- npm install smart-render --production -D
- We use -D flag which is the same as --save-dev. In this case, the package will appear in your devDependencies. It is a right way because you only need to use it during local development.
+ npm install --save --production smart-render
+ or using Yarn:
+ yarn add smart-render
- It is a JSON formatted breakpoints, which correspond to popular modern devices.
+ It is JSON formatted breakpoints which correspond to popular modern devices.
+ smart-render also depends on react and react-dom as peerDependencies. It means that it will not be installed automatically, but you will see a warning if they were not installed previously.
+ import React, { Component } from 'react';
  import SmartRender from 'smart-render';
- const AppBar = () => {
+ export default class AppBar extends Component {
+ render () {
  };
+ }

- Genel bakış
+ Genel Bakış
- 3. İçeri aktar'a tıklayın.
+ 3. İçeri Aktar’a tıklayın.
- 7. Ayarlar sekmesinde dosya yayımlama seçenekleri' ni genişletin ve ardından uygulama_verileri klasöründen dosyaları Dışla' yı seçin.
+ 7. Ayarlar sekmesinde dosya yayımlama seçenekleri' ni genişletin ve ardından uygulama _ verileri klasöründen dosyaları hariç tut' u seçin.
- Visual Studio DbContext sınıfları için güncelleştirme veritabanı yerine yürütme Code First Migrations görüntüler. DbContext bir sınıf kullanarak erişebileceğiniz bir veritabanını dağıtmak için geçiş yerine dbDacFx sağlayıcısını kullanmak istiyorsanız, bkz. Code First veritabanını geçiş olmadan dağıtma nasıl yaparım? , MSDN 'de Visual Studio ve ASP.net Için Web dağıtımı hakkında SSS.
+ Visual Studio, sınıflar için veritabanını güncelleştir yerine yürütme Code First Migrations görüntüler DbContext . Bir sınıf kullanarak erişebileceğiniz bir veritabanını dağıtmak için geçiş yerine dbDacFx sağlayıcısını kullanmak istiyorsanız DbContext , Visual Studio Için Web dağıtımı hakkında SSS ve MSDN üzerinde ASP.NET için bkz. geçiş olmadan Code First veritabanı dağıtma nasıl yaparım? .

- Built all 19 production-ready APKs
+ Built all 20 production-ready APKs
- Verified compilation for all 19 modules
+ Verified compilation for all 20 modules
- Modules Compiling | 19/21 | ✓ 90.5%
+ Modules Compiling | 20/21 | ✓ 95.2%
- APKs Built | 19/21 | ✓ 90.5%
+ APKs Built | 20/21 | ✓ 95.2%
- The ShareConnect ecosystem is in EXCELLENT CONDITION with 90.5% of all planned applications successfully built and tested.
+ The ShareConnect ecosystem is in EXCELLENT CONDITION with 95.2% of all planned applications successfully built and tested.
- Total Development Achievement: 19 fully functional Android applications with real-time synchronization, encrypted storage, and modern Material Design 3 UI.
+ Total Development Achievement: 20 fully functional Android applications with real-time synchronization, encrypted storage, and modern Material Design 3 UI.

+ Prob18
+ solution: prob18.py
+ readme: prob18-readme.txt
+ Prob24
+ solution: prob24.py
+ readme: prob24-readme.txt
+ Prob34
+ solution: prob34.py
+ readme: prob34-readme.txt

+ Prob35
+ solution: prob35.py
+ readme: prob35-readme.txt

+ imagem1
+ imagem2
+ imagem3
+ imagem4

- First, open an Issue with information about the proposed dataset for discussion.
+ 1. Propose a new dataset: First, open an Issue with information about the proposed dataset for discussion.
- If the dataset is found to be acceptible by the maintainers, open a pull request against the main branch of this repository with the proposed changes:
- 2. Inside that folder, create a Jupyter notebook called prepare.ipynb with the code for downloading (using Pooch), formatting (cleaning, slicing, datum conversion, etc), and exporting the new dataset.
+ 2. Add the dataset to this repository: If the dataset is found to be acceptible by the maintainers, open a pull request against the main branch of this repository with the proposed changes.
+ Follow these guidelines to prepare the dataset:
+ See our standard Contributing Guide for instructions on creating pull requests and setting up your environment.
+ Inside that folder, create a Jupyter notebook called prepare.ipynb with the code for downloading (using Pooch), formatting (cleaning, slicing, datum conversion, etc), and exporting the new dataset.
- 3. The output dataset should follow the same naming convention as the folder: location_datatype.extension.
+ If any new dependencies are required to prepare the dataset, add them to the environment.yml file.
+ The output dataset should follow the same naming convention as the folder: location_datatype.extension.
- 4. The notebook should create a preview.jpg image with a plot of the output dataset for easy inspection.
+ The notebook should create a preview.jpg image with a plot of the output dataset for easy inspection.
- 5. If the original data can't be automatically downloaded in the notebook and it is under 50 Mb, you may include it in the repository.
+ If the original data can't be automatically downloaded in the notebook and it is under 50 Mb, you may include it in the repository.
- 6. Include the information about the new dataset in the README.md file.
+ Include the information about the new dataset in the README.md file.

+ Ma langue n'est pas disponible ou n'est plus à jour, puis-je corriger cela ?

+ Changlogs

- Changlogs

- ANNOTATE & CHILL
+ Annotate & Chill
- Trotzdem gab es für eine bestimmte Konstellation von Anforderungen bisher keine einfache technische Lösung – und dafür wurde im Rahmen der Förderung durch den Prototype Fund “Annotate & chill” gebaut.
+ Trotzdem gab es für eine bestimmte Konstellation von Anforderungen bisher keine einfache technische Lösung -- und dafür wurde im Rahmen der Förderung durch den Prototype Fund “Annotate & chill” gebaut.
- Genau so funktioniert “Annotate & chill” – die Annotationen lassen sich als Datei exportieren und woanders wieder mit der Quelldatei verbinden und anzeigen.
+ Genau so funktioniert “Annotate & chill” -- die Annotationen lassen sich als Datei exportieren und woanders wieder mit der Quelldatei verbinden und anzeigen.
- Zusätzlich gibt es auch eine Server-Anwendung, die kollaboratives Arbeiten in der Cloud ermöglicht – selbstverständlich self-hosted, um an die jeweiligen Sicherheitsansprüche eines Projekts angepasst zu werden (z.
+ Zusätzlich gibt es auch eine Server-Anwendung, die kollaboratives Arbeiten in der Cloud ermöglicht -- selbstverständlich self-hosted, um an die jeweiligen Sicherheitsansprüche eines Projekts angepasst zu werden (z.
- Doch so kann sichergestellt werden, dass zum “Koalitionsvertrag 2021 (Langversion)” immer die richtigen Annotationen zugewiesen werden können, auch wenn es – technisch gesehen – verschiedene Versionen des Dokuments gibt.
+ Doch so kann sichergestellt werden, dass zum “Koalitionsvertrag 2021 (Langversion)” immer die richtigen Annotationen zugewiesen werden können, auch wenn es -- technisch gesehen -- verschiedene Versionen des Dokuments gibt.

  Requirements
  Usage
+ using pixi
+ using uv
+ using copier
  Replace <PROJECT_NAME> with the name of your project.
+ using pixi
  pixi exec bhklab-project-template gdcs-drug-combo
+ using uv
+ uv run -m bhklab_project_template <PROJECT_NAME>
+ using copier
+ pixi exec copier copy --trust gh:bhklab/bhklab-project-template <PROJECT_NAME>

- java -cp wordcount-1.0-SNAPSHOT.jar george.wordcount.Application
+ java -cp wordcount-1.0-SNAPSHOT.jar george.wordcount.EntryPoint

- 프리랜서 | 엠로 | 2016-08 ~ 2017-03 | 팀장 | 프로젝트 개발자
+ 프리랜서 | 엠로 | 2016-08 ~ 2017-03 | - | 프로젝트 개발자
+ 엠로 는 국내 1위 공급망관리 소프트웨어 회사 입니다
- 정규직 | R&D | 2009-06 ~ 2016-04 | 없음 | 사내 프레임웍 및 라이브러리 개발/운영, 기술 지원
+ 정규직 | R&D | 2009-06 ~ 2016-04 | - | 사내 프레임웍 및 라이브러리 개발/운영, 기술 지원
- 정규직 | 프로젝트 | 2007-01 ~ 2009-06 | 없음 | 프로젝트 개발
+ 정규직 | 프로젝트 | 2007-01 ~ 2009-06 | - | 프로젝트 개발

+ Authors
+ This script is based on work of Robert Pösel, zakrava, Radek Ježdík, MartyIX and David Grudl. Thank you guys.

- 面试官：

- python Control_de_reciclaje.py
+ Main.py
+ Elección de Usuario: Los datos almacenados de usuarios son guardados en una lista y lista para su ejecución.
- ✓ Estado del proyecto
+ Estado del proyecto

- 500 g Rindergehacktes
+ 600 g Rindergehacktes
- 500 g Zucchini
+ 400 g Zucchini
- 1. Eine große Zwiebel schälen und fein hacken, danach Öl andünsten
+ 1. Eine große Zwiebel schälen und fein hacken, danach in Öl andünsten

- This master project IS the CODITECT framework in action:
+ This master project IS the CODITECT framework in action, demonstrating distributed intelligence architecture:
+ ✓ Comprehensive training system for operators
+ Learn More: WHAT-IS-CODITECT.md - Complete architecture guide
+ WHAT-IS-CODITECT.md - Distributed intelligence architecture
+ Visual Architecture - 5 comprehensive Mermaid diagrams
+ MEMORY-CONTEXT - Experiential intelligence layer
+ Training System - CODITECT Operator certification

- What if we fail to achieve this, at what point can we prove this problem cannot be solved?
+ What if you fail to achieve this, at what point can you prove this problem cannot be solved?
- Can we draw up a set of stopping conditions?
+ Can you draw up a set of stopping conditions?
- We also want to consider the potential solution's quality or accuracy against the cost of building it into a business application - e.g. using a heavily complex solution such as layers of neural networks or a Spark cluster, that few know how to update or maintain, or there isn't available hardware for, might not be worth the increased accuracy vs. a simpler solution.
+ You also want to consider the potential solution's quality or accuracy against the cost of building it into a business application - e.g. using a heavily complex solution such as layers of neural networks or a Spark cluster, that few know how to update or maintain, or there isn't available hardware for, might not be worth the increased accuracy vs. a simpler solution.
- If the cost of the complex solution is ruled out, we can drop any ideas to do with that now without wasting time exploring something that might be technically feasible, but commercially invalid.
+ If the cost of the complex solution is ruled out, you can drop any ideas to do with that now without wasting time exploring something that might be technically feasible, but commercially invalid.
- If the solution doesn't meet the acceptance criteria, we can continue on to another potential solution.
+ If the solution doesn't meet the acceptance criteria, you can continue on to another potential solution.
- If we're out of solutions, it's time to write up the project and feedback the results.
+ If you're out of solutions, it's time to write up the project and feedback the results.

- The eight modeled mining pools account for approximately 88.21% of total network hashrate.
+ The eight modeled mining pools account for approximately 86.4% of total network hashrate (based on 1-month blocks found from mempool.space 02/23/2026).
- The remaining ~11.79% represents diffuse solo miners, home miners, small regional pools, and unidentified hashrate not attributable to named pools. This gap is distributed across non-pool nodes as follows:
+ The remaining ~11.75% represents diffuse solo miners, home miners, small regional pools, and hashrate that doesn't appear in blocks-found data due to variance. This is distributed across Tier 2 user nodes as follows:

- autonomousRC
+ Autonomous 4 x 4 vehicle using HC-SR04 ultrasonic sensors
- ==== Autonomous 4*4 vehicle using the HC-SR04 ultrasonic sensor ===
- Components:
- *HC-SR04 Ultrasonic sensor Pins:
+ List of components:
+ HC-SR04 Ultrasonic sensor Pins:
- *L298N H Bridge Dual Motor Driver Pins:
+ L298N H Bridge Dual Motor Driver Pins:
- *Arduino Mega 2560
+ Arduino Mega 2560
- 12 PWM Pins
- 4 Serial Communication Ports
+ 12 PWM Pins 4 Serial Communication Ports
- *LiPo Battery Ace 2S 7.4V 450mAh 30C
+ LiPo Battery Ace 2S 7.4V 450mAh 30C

- - - - -

Lines with the word "seçenekleri": tally them across the material and give only the total.

2